**Aim of the exercise**. Only the text of the records belongs in the answer, copied exactly and without pictures.

**Data for review**.
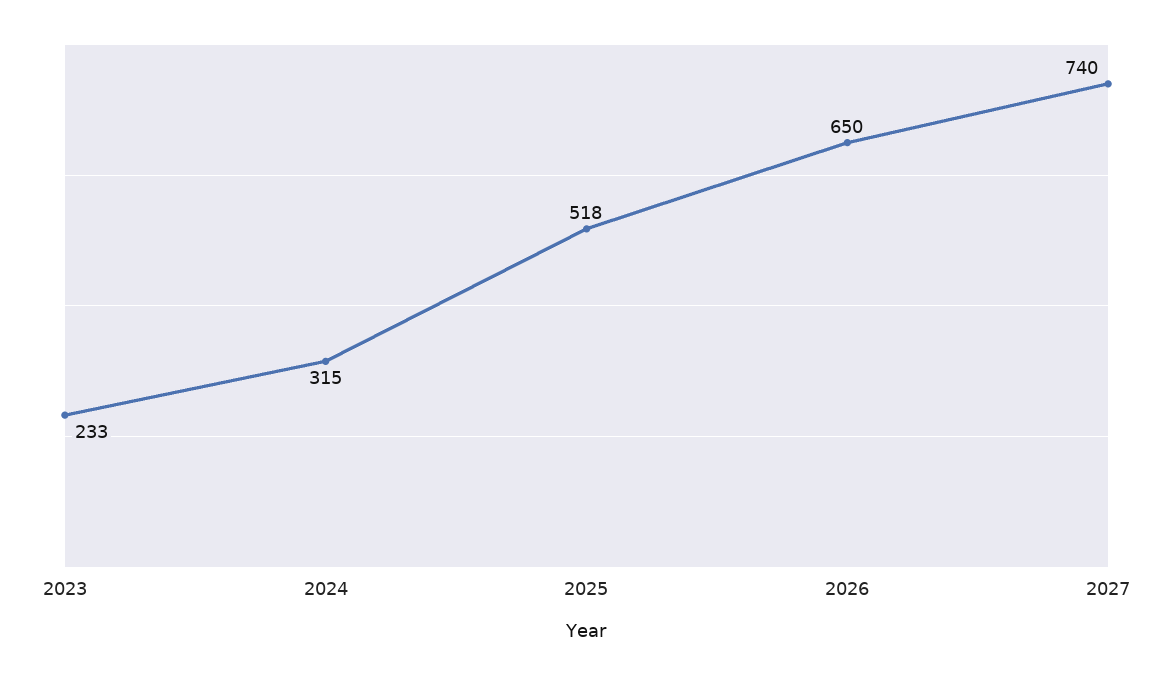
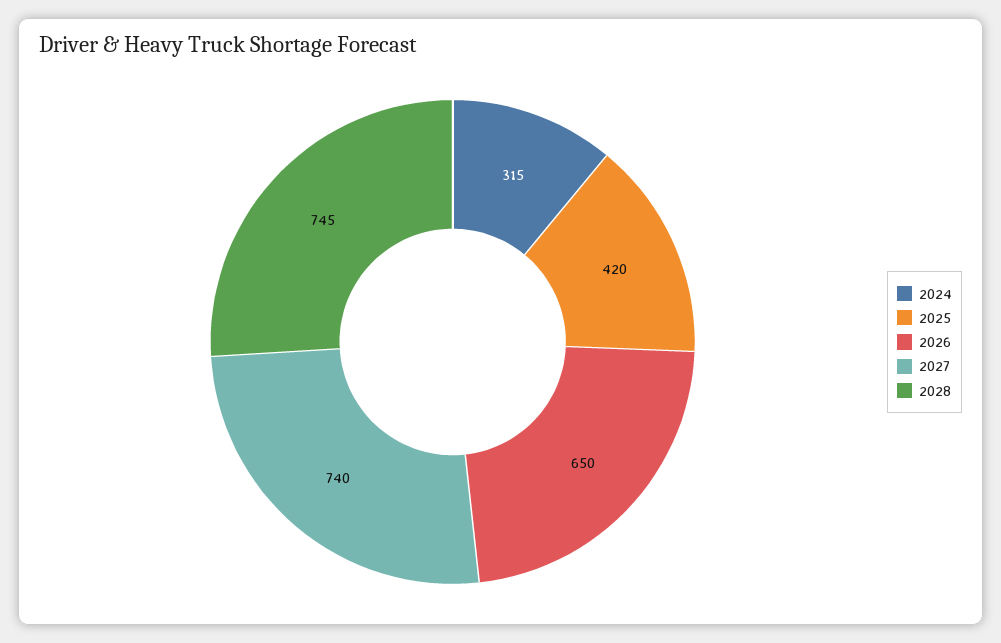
2023: 233 -> none
2025: 518 -> 420
2028: none -> 745

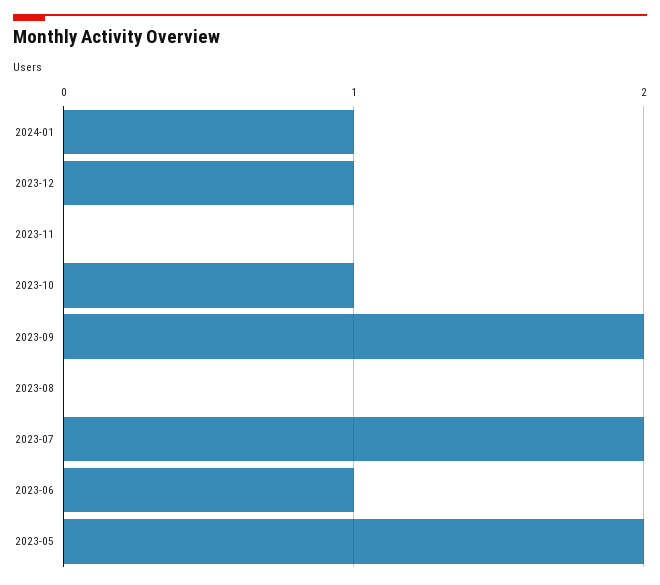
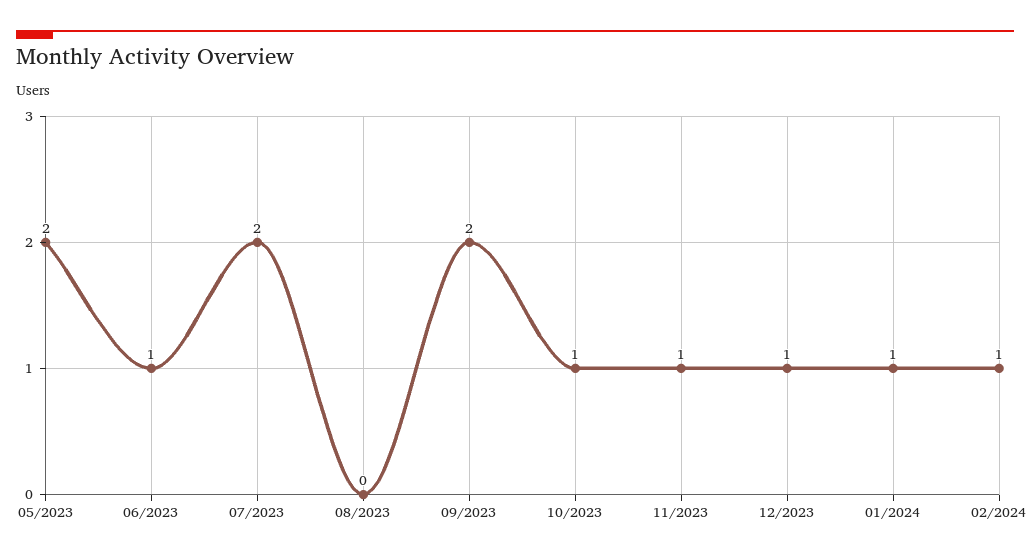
2023-11: 0 -> 1
02/2024: none -> 1

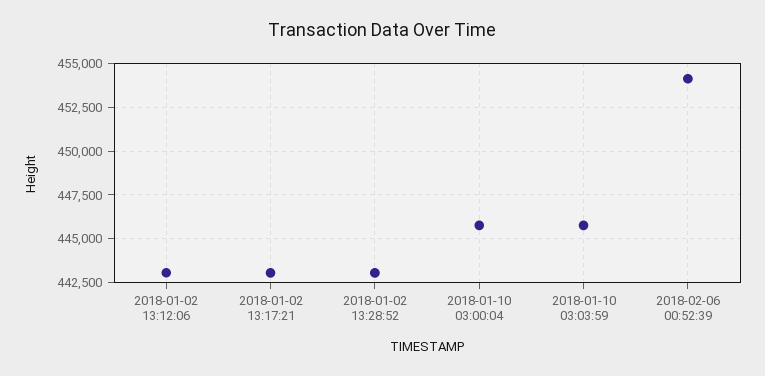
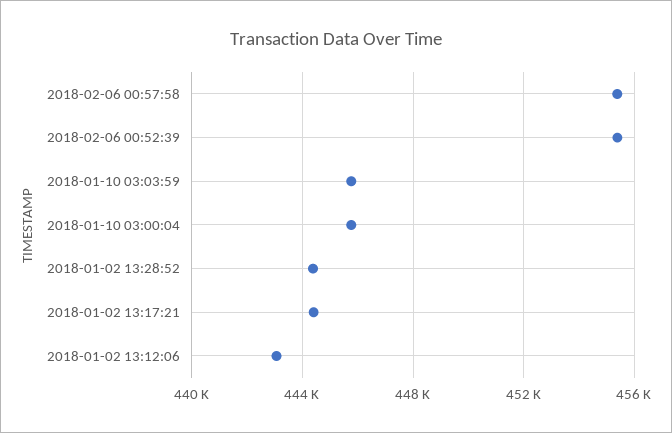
2018-01-02 13:17:21: 443000 -> 444500
2018-01-02 13:28:52: 443000 -> 444500
2018-02-06 00:52:39: 454000 -> 455500
2018-02-06 00:57:58: none -> 455500

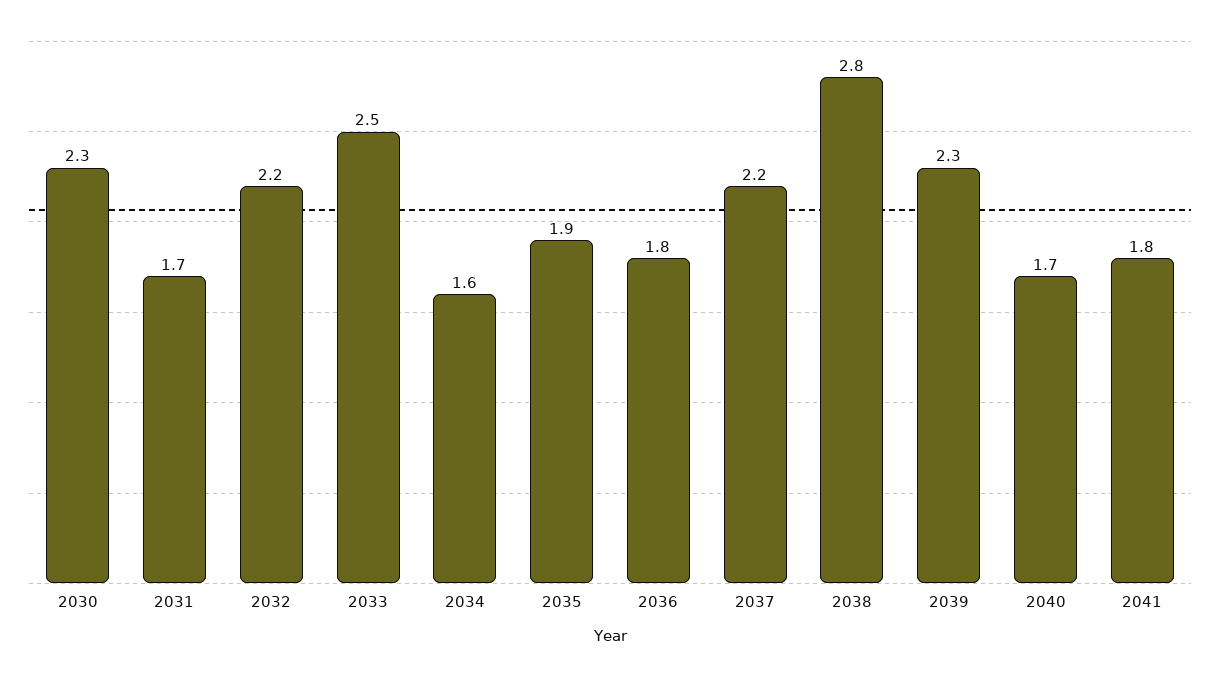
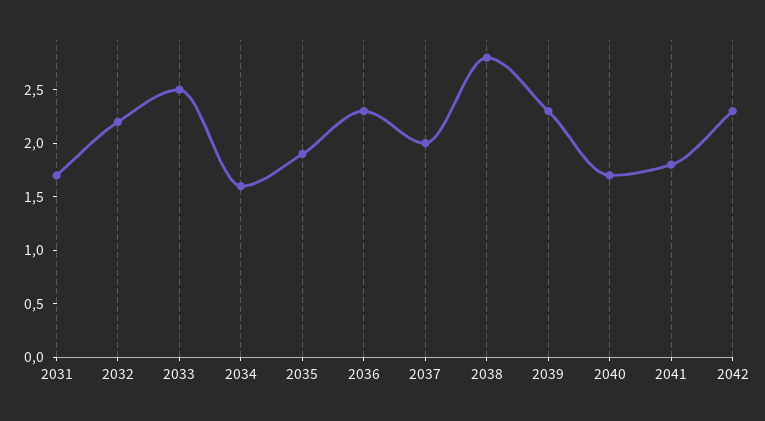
2030: 2.3 -> none
2036: 1.8 -> 2.3
2037: 2.2 -> 2
2042: none -> 2.3

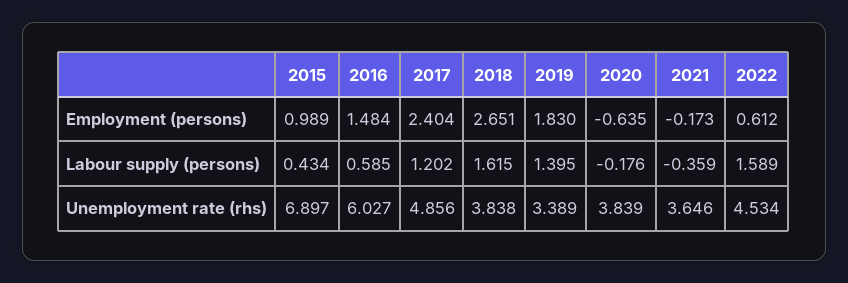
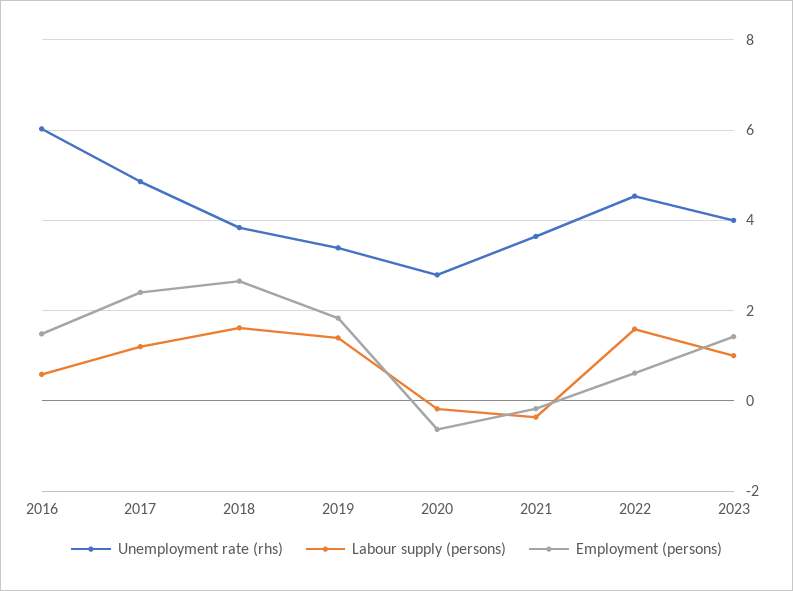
Employment (persons), 2015: 0.989 -> none
Labour supply (persons), 2015: 0.434 -> none
Unemployment rate (rhs), 2015: 6.897 -> none
Unemployment rate (rhs), 2020: 3.839 -> 2.8
Unemployment rate (rhs), 2023: none -> 4
Labour supply (persons), 2023: none -> 1
Employment (persons), 2023: none -> 1.4

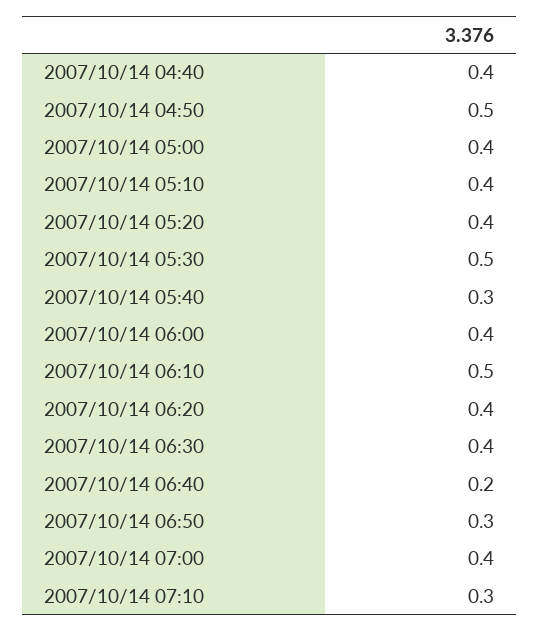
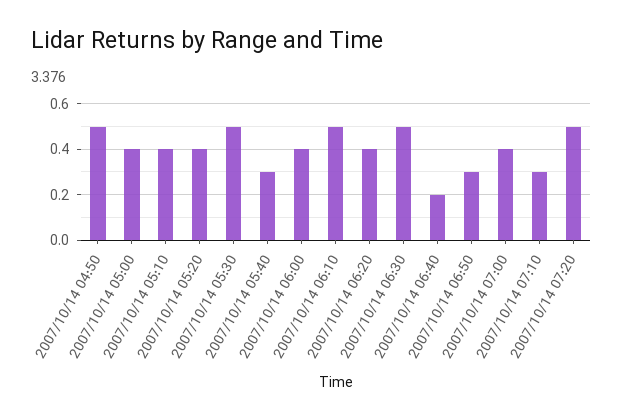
2007/10/14 04:40: 0.4 -> none
2007/10/14 06:30: 0.4 -> 0.5
2007/10/14 07:20: none -> 0.5

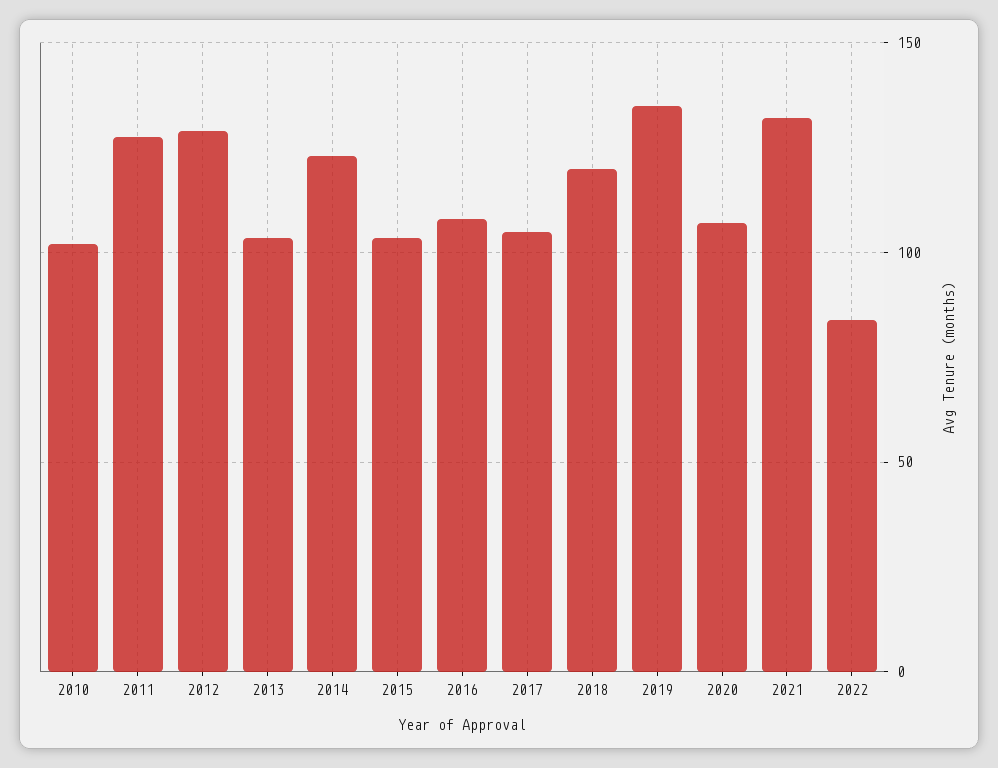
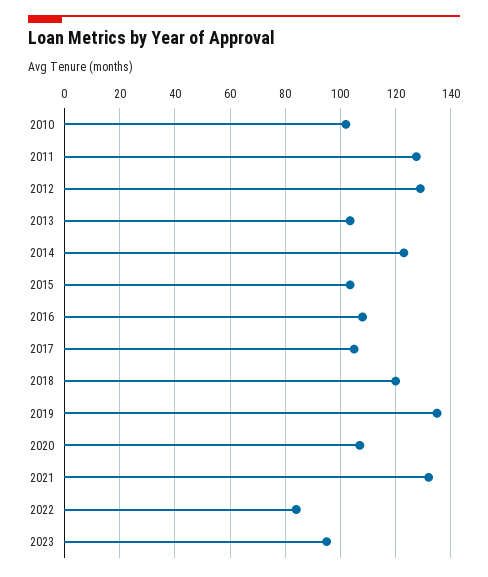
2023: none -> 95

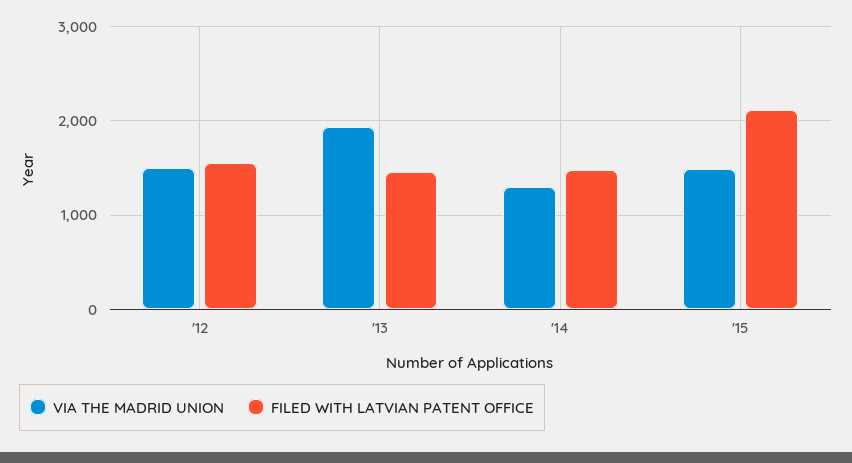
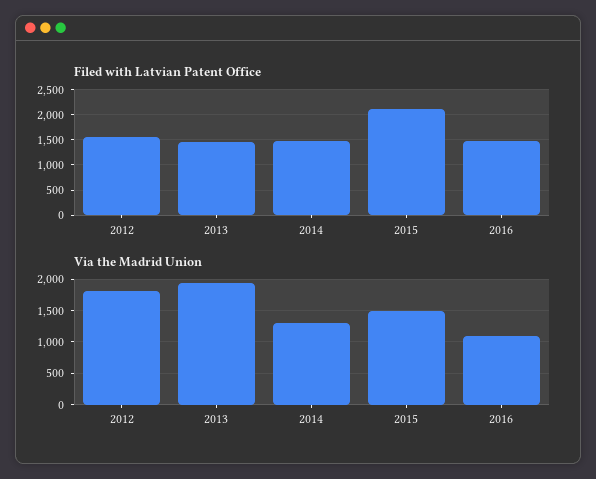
VIA THE MADRID UNION, '12: 1500 -> 1800
FILED WITH LATVIAN PATENT OFFICE, 2016: none -> 1500
VIA THE MADRID UNION, 2016: none -> 1100

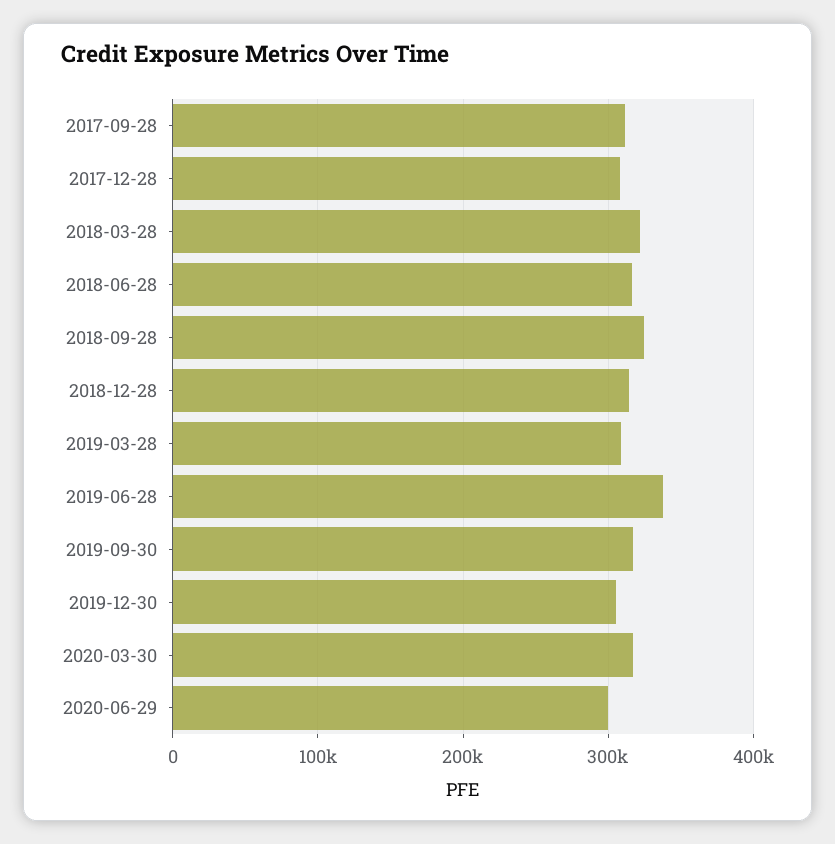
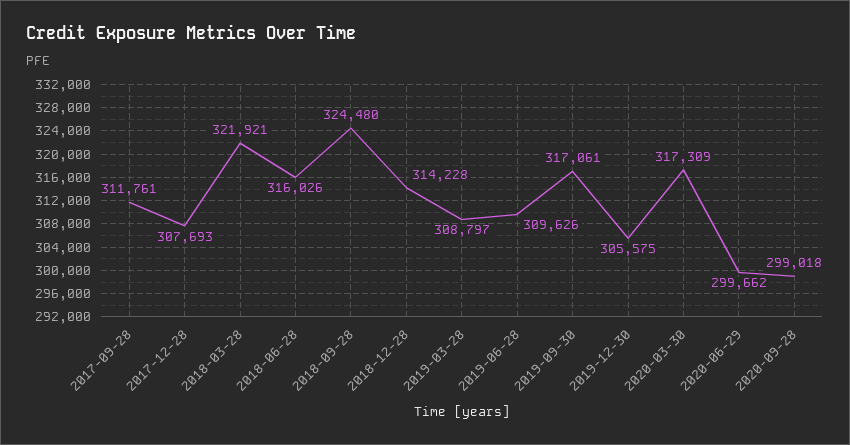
2019-06-28: 340000 -> 309626
2020-09-28: none -> 299018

**Written answer**.
2023: 233 -> none
2025: 518 -> 420
2028: none -> 745

2023-11: 0 -> 1
02/2024: none -> 1

2018-01-02 13:17:21: 443000 -> 444500
2018-01-02 13:28:52: 443000 -> 444500
2018-02-06 00:52:39: 454000 -> 455500
2018-02-06 00:57:58: none -> 455500

2030: 2.3 -> none
2036: 1.8 -> 2.3
2037: 2.2 -> 2
2042: none -> 2.3

Employment (persons), 2015: 0.989 -> none
Labour supply (persons), 2015: 0.434 -> none
Unemployment rate (rhs), 2015: 6.897 -> none
Unemployment rate (rhs), 2020: 3.839 -> 2.8
Unemployment rate (rhs), 2023: none -> 4
Labour supply (persons), 2023: none -> 1
Employment (persons), 2023: none -> 1.4

2007/10/14 04:40: 0.4 -> none
2007/10/14 06:30: 0.4 -> 0.5
2007/10/14 07:20: none -> 0.5

2023: none -> 95

VIA THE MADRID UNION, '12: 1500 -> 1800
FILED WITH LATVIAN PATENT OFFICE, 2016: none -> 1500
VIA THE MADRID UNION, 2016: none -> 1100

2019-06-28: 340000 -> 309626
2020-09-28: none -> 299018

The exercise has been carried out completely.